Spark SQL: apply aggregate functions to a list of columns

Tags:

Is there a way to apply an aggregate function to all (or a list of) columns of a dataframe, when doing a groupBy? In other words, is there a way to avoid doing this for every column:

df.groupBy("col1")
  .agg(sum("col2").alias("col2"), sum("col3").alias("col3"), ...)

843

asked Nov 23 '15 23:11

lilloraffa

3 Answers

There are multiple ways of applying aggregate functions to multiple columns.

GroupedData class provides a number of methods for the most common functions, including count, max, min, mean and sum, which can be used directly as follows:

Python:

df = sqlContext.createDataFrame(
    [(1.0, 0.3, 1.0), (1.0, 0.5, 0.0), (-1.0, 0.6, 0.5), (-1.0, 5.6, 0.2)],
    ("col1", "col2", "col3"))

df.groupBy("col1").sum()

## +----+---------+-----------------+---------+
## |col1|sum(col1)|        sum(col2)|sum(col3)|
## +----+---------+-----------------+---------+
## | 1.0|      2.0|              0.8|      1.0|
## |-1.0|     -2.0|6.199999999999999|      0.7|
## +----+---------+-----------------+---------+

Scala

val df = sc.parallelize(Seq(
  (1.0, 0.3, 1.0), (1.0, 0.5, 0.0),
  (-1.0, 0.6, 0.5), (-1.0, 5.6, 0.2))
).toDF("col1", "col2", "col3")

df.groupBy($"col1").min().show

// +----+---------+---------+---------+
// |col1|min(col1)|min(col2)|min(col3)|
// +----+---------+---------+---------+
// | 1.0|      1.0|      0.3|      0.0|
// |-1.0|     -1.0|      0.6|      0.2|
// +----+---------+---------+---------+

Optionally you can pass a list of columns which should be aggregated

df.groupBy("col1").sum("col2", "col3")

You can also pass dictionary / map with columns a the keys and functions as the values:

Python

exprs = {x: "sum" for x in df.columns}
df.groupBy("col1").agg(exprs).show()

## +----+---------+
## |col1|avg(col3)|
## +----+---------+
## | 1.0|      0.5|
## |-1.0|     0.35|
## +----+---------+

Scala

val exprs = df.columns.map((_ -> "mean")).toMap
df.groupBy($"col1").agg(exprs).show()

// +----+---------+------------------+---------+
// |col1|avg(col1)|         avg(col2)|avg(col3)|
// +----+---------+------------------+---------+
// | 1.0|      1.0|               0.4|      0.5|
// |-1.0|     -1.0|3.0999999999999996|     0.35|
// +----+---------+------------------+---------+

Finally you can use varargs:

Python

from pyspark.sql.functions import min

exprs = [min(x) for x in df.columns]
df.groupBy("col1").agg(*exprs).show()

Scala

import org.apache.spark.sql.functions.sum

val exprs = df.columns.map(sum(_))
df.groupBy($"col1").agg(exprs.head, exprs.tail: _*)

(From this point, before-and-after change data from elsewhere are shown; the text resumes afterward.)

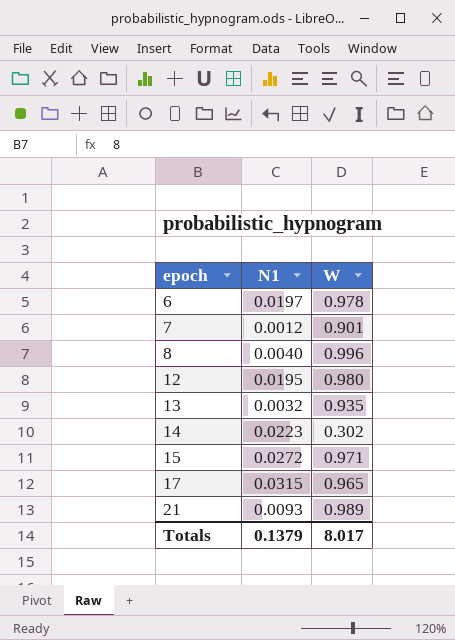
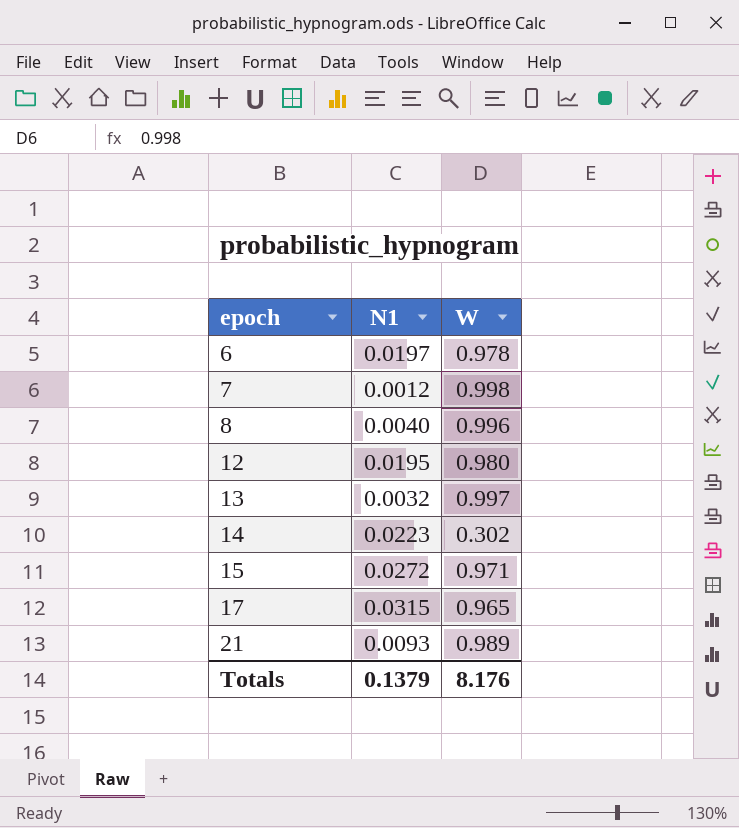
7 | W: 0.901 -> 0.998
13 | W: 0.935 -> 0.997
Totals | W: 8.017 -> 8.176

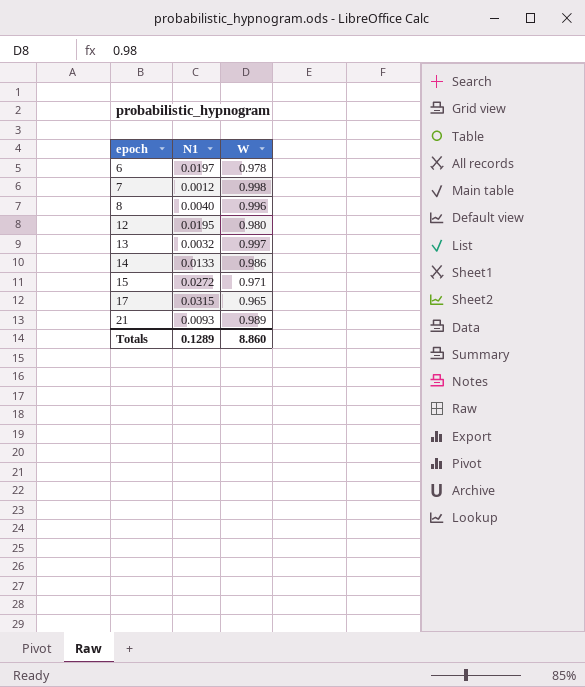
14 | N1: 0.0223 -> 0.0133
14 | W: 0.302 -> 0.986
Totals | N1: 0.1379 -> 0.1289
Totals | W: 8.176 -> 8.860

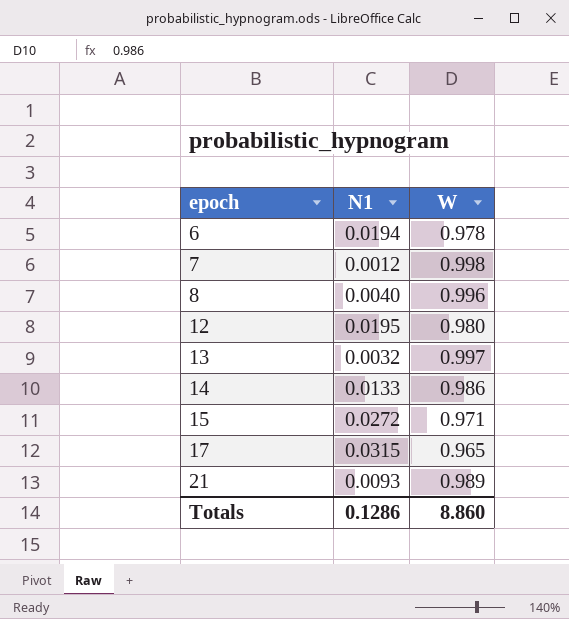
6 | N1: 0.0197 -> 0.0194
Totals | N1: 0.1289 -> 0.1286

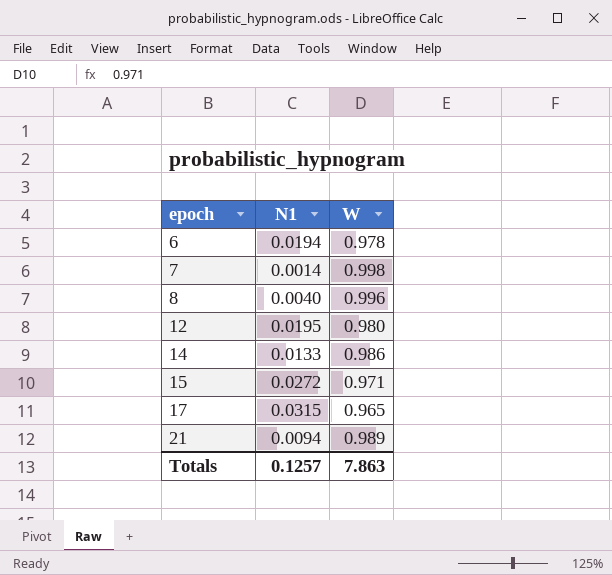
row 13: 0.0032 | 0.997 -> none
7 | N1: 0.0012 -> 0.0014
21 | N1: 0.0093 -> 0.0094
Totals | N1: 0.1286 -> 0.1257
Totals | W: 8.860 -> 7.863

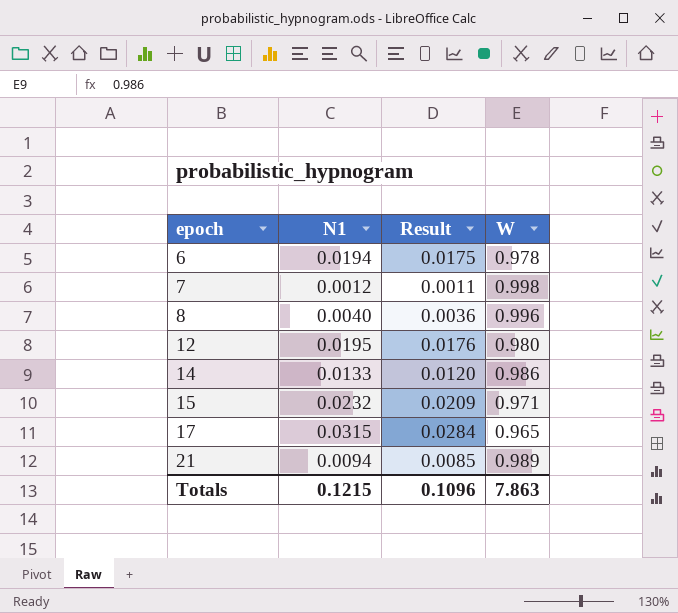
column Result | formula: none -> [N1] * 0.9
7 | N1: 0.0014 -> 0.0012
15 | N1: 0.0272 -> 0.0232
Totals | N1: 0.1257 -> 0.1215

There are some other way to achieve a similar effect but these should more than enough most of the time.

zero323

Another example of the same concept - but say - you have 2 different columns - and you want to apply different agg functions to each of them i.e

f.groupBy("col1").agg(sum("col2").alias("col2"), avg("col3").alias("col3"), ...)

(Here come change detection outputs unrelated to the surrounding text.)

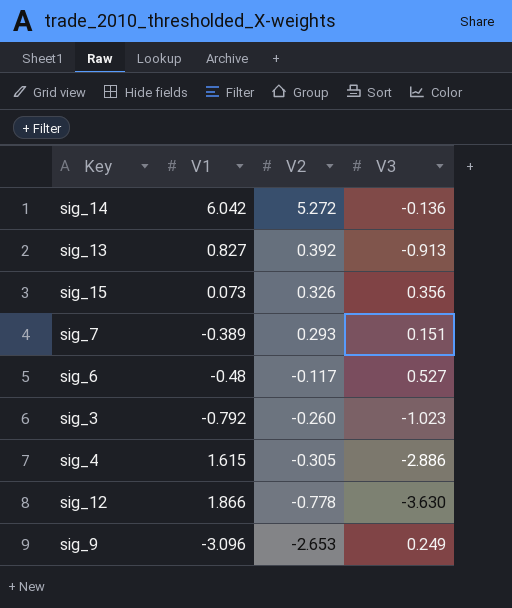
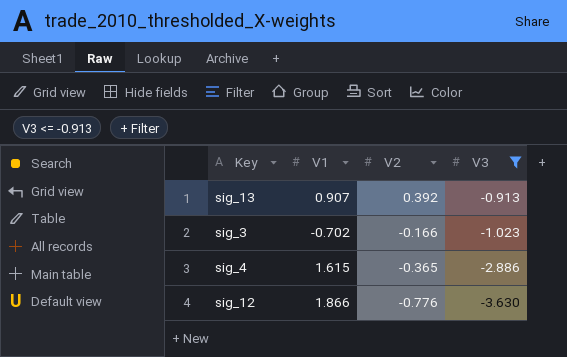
filter: none -> V3 <= -0.913
sig_13 | V1: 0.827 -> 0.907
sig_3 | V1: -0.792 -> -0.702
sig_3 | V2: -0.260 -> -0.166
sig_4 | V2: -0.305 -> -0.365
sig_12 | V2: -0.778 -> -0.776

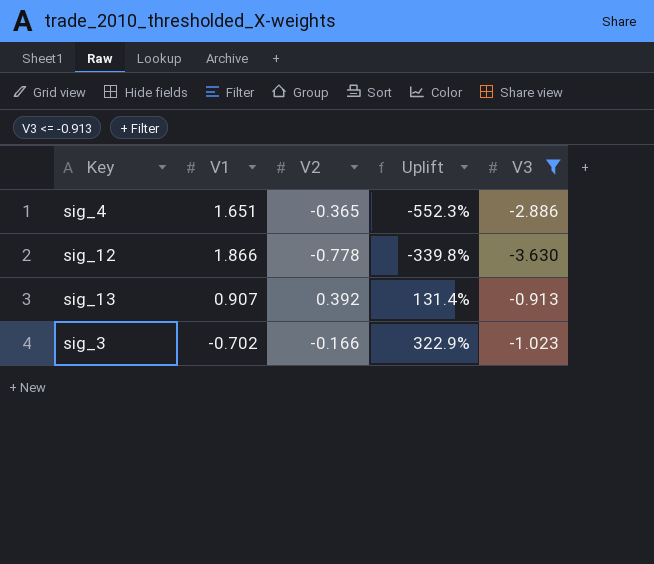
row order: V2 descending -> Uplift ascending
column Uplift | formula: none -> ([V1] - [V2]) / [V2]
sig_4 | V1: 1.615 -> 1.651
sig_12 | V2: -0.776 -> -0.778

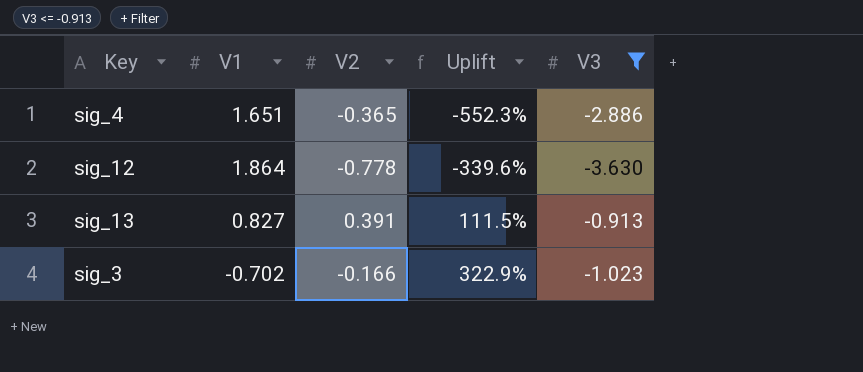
sig_12 | V1: 1.866 -> 1.864
sig_12 | Uplift: -339.8% -> -339.6%
sig_13 | V1: 0.907 -> 0.827
sig_13 | V2: 0.392 -> 0.391
sig_13 | Uplift: 131.4% -> 111.5%

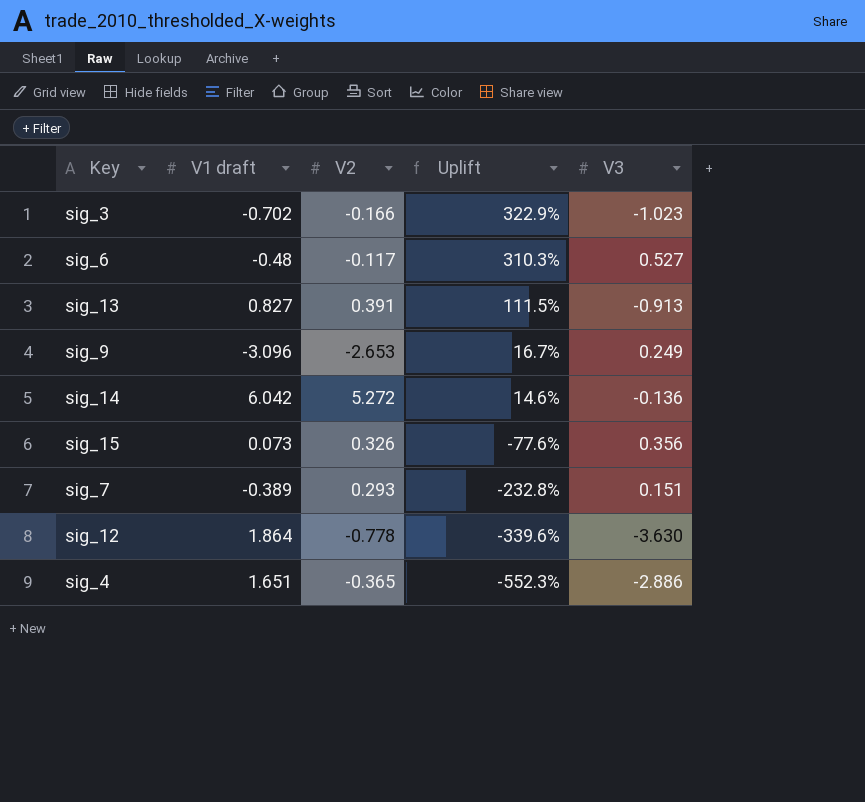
filter: V3 <= -0.913 -> none
row order: Uplift ascending -> Uplift descending
column name: V1 -> V1 draft

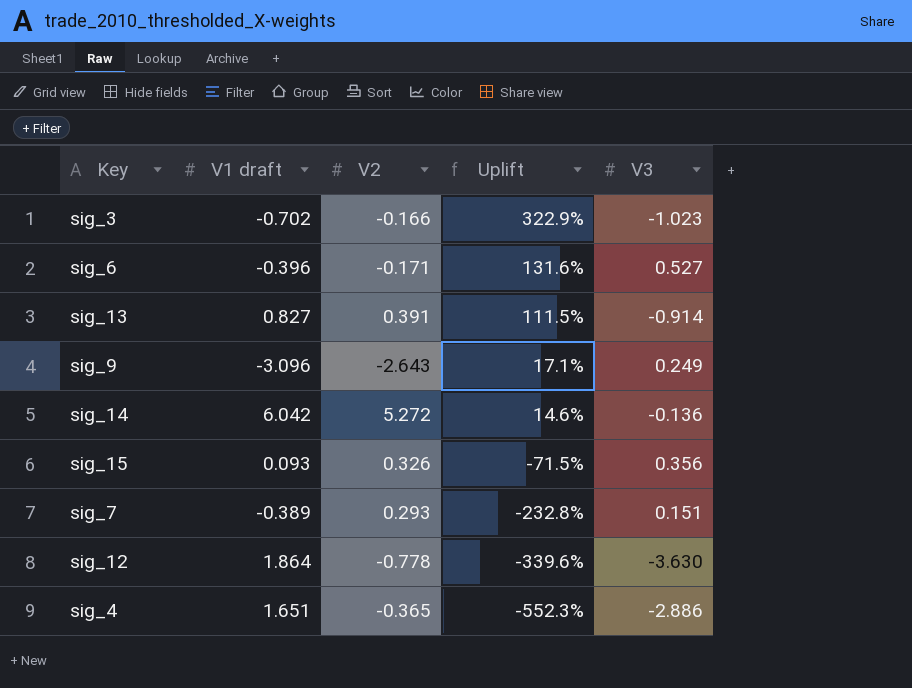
sig_6 | V1 draft: -0.48 -> -0.396
sig_6 | V2: -0.117 -> -0.171
sig_6 | Uplift: 310.3% -> 131.6%
sig_13 | V3: -0.913 -> -0.914
sig_9 | V2: -2.653 -> -2.643
sig_9 | Uplift: 16.7% -> 17.1%
sig_15 | V1 draft: 0.073 -> 0.093
sig_15 | Uplift: -77.6% -> -71.5%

Here is the way to achieve it - though I do not yet know how to add the alias in this case

See the example below - Using Maps

val Claim1 = StructType(Seq(StructField("pid", StringType, true),StructField("diag1", StringType, true),StructField("diag2", StringType, true), StructField("allowed", IntegerType, true), StructField("allowed1", IntegerType, true)))
val claimsData1 = Seq(("PID1", "diag1", "diag2", 100, 200), ("PID1", "diag2", "diag3", 300, 600), ("PID1", "diag1", "diag5", 340, 680), ("PID2", "diag3", "diag4", 245, 490), ("PID2", "diag2", "diag1", 124, 248))

val claimRDD1 = sc.parallelize(claimsData1)
val claimRDDRow1 = claimRDD1.map(p => Row(p._1, p._2, p._3, p._4, p._5))
val claimRDD2DF1 = sqlContext.createDataFrame(claimRDDRow1, Claim1)

val l = List("allowed", "allowed1")
val exprs = l.map((_ -> "sum")).toMap
claimRDD2DF1.groupBy("pid").agg(exprs) show false
val exprs = Map("allowed" -> "sum", "allowed1" -> "avg")

claimRDD2DF1.groupBy("pid").agg(exprs) show false

answered Oct 16 '22 11:10

Sumit Pal

Current answers are perfectly correct on how to create the aggregations, but none actually address the column alias/renaming that is also requested in the question.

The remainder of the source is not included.